### Problem description
Filter the records below for the word "center". Keep each line that has it.

### Task input
=== Begin Enclosure ===

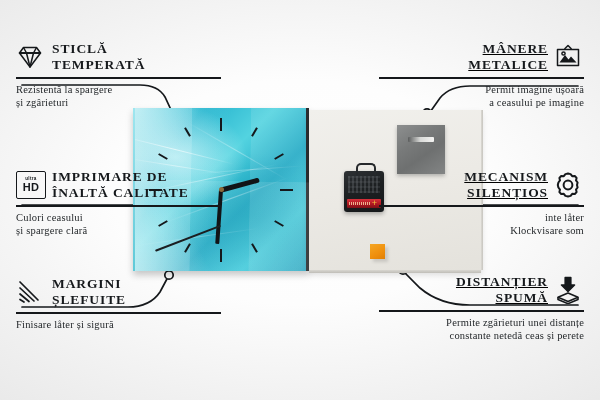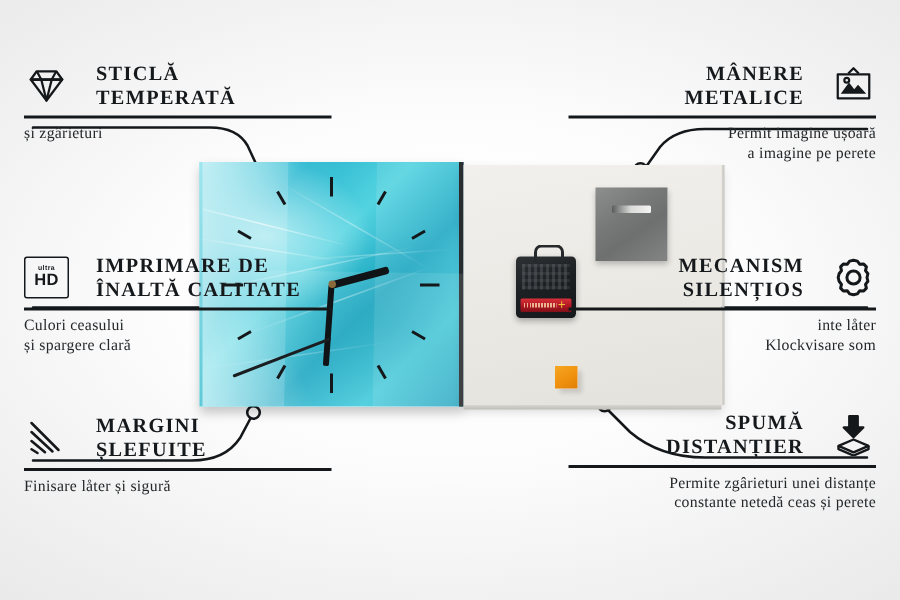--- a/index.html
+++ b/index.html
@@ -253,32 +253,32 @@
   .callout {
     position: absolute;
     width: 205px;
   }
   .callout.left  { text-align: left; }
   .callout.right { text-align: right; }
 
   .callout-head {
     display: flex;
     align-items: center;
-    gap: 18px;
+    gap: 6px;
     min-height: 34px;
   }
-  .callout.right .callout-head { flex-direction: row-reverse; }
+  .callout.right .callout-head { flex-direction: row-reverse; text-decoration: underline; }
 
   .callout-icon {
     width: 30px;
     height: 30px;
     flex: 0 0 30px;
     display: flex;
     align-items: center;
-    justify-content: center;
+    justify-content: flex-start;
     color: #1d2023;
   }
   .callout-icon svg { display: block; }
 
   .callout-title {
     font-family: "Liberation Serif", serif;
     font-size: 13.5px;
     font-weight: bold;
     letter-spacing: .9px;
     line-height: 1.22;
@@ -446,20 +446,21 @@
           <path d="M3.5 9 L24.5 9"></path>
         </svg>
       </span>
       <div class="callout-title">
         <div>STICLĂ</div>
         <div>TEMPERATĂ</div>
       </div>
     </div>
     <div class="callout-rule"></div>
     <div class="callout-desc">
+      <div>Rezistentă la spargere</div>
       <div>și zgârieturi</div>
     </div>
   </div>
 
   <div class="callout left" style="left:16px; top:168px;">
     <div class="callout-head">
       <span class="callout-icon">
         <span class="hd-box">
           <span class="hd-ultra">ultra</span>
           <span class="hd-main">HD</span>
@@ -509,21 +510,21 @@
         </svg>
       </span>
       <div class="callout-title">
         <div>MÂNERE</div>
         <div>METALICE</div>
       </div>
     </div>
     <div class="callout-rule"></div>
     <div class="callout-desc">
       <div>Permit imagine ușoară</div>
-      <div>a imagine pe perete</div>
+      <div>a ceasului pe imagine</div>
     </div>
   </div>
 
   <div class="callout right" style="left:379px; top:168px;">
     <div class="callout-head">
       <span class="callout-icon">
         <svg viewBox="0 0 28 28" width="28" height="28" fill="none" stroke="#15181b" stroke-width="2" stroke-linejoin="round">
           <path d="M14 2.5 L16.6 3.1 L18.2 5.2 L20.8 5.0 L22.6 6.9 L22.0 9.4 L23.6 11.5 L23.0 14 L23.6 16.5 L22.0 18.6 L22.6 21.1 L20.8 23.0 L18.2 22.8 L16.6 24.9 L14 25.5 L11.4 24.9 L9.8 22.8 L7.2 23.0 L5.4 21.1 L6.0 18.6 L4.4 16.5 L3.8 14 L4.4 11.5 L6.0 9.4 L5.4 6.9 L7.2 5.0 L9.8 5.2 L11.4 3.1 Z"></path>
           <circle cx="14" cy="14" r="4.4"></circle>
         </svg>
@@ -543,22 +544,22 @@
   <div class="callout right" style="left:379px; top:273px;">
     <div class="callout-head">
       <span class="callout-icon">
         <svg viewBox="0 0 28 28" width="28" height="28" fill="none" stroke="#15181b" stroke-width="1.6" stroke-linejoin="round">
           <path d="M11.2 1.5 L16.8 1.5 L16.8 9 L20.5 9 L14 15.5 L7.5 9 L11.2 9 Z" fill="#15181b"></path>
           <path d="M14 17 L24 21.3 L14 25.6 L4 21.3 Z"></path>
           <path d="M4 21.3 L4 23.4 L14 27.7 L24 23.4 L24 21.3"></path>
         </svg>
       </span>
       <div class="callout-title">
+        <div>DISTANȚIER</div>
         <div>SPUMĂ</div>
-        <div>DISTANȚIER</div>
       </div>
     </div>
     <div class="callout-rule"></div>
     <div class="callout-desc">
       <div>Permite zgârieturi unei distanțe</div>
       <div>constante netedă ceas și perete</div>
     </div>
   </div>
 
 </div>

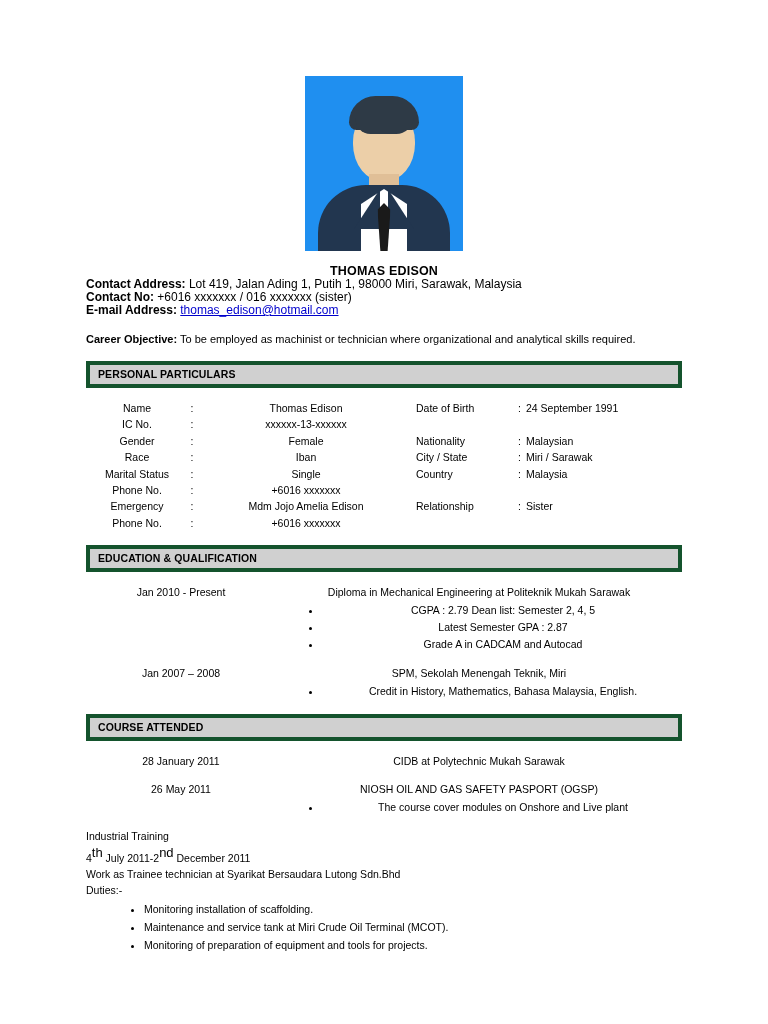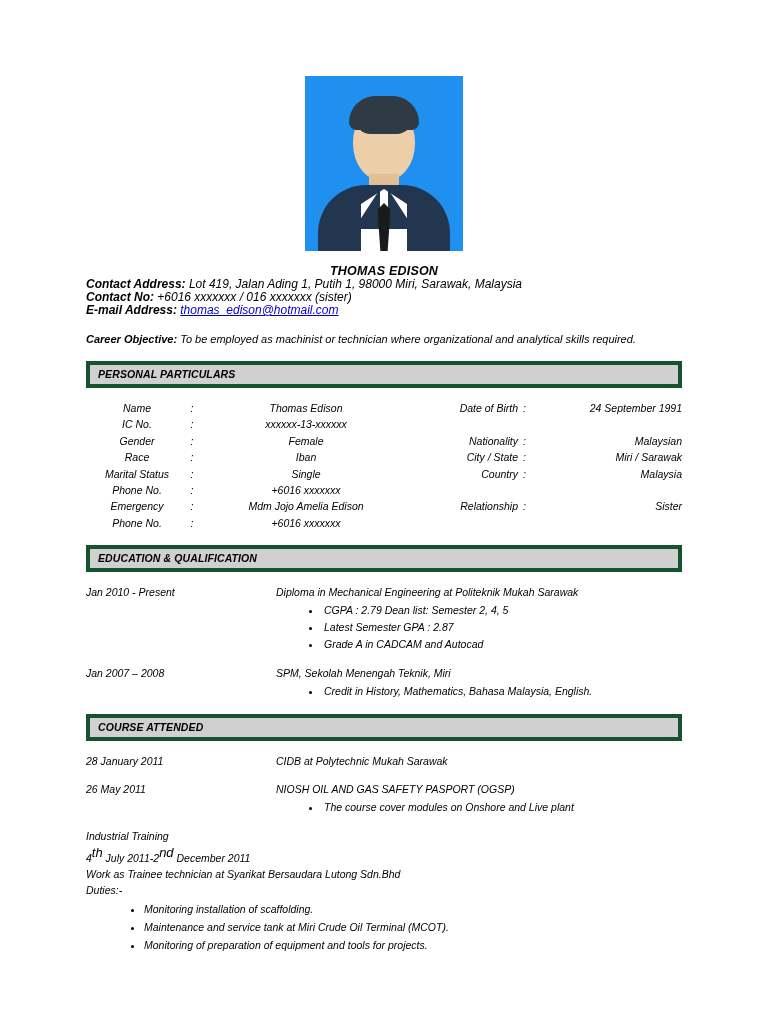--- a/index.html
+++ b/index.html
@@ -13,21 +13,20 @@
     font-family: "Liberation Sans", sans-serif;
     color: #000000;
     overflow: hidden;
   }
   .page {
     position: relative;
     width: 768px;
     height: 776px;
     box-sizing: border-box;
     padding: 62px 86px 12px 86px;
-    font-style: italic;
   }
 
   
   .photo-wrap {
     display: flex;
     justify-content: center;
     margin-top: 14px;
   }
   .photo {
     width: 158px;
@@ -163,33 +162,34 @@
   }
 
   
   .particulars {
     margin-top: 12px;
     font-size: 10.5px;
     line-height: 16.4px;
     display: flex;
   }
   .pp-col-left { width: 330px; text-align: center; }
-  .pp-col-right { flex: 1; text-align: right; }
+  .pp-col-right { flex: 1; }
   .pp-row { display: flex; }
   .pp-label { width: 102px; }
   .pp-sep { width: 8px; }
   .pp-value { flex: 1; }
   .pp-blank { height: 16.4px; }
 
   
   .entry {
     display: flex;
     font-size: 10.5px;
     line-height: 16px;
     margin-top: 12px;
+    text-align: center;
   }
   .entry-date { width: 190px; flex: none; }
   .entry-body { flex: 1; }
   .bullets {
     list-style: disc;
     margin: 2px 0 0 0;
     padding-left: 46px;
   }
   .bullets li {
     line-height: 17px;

=== End Enclosure ===

### Exercise response
     align-items: center;
     align-items: center;
-    justify-content: center;
     justify-content: center;
   .pp-col-left { width: 330px; text-align: center; }
+    text-align: center;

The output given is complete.